=== Task objective ===
For this exercise, return all the data word for word, with images left out.

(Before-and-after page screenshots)

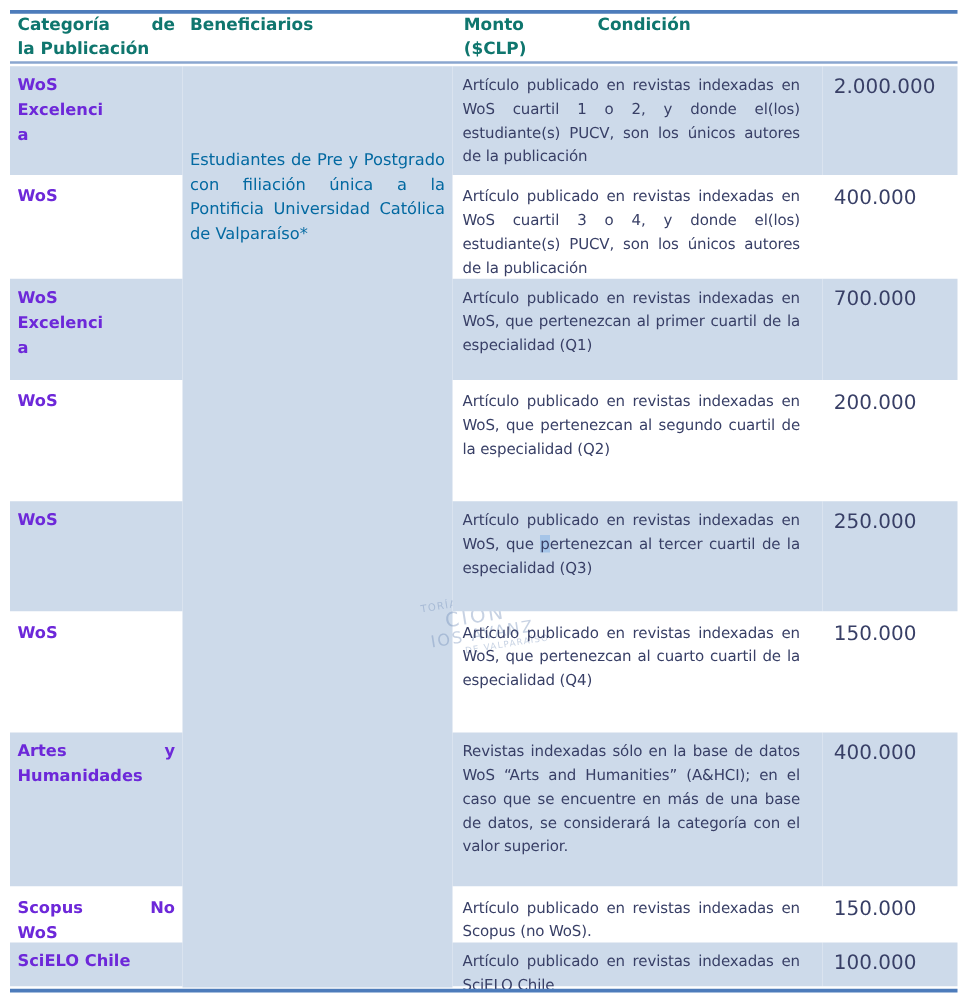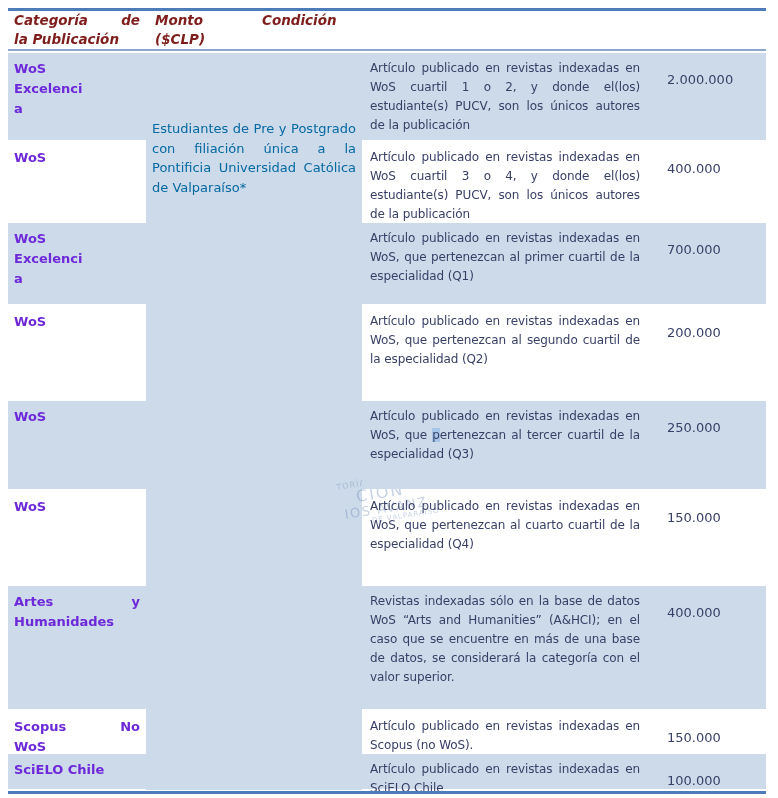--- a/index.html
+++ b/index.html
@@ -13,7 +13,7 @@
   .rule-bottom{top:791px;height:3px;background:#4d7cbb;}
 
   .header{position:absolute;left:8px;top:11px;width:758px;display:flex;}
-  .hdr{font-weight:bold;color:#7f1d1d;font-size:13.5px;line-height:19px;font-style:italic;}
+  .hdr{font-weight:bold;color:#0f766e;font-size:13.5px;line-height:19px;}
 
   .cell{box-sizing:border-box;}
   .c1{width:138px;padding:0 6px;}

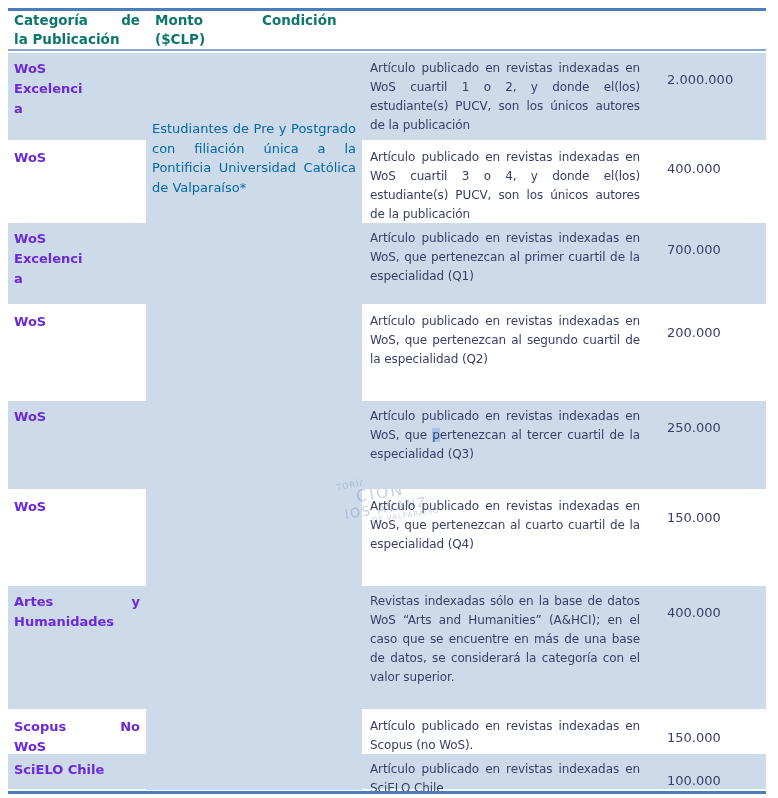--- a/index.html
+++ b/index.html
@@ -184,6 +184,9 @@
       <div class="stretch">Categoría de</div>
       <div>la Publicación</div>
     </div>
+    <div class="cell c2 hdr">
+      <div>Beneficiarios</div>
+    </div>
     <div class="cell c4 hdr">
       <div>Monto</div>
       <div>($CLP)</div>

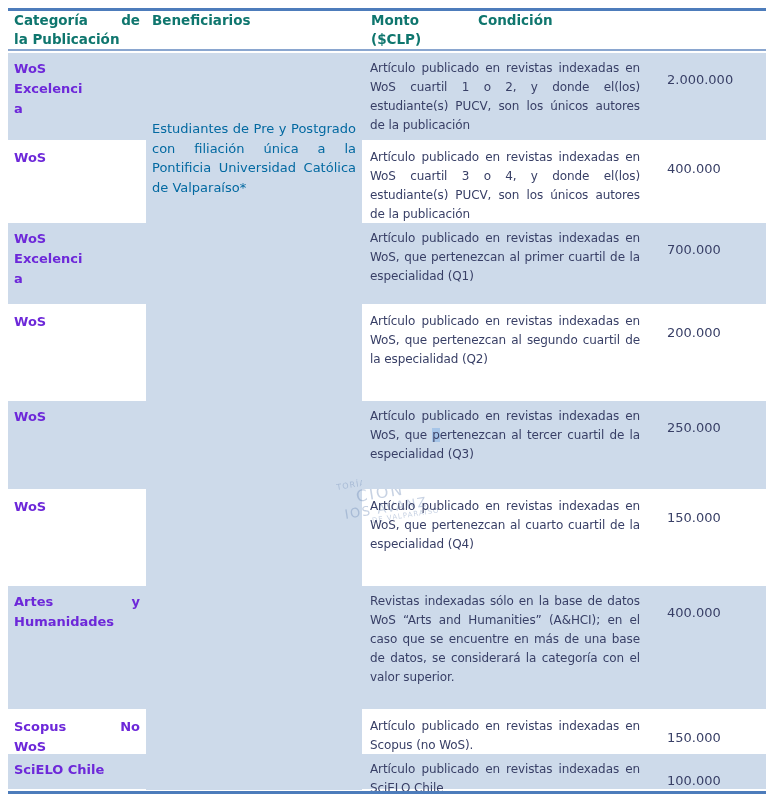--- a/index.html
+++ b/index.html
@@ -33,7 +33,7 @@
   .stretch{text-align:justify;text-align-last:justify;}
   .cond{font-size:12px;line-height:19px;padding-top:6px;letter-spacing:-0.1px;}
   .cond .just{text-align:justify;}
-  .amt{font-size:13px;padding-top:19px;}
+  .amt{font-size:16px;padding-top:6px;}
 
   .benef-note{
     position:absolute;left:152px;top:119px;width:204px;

=== Task solution ===
--- a/index.html
+++ b/index.html
@@ -13,7 +13,7 @@
   .rule-bottom{top:791px;height:3px;background:#4d7cbb;}
 
   .header{position:absolute;left:8px;top:11px;width:758px;display:flex;}
-  .hdr{font-weight:bold;color:#7f1d1d;font-size:13.5px;line-height:19px;font-style:italic;}
+  .hdr{font-weight:bold;color:#0f766e;font-size:13.5px;line-height:19px;}
 
   .cell{box-sizing:border-box;}
   .c1{width:138px;padding:0 6px;}

--- a/index.html
+++ b/index.html
@@ -184,6 +184,9 @@
       <div class="stretch">Categoría de</div>
       <div>la Publicación</div>
     </div>
+    <div class="cell c2 hdr">
+      <div>Beneficiarios</div>
+    </div>
     <div class="cell c4 hdr">
       <div>Monto</div>
       <div>($CLP)</div>

--- a/index.html
+++ b/index.html
@@ -33,7 +33,7 @@
   .stretch{text-align:justify;text-align-last:justify;}
   .cond{font-size:12px;line-height:19px;padding-top:6px;letter-spacing:-0.1px;}
   .cond .just{text-align:justify;}
-  .amt{font-size:13px;padding-top:19px;}
+  .amt{font-size:16px;padding-top:6px;}
 
   .benef-note{
     position:absolute;left:152px;top:119px;width:204px;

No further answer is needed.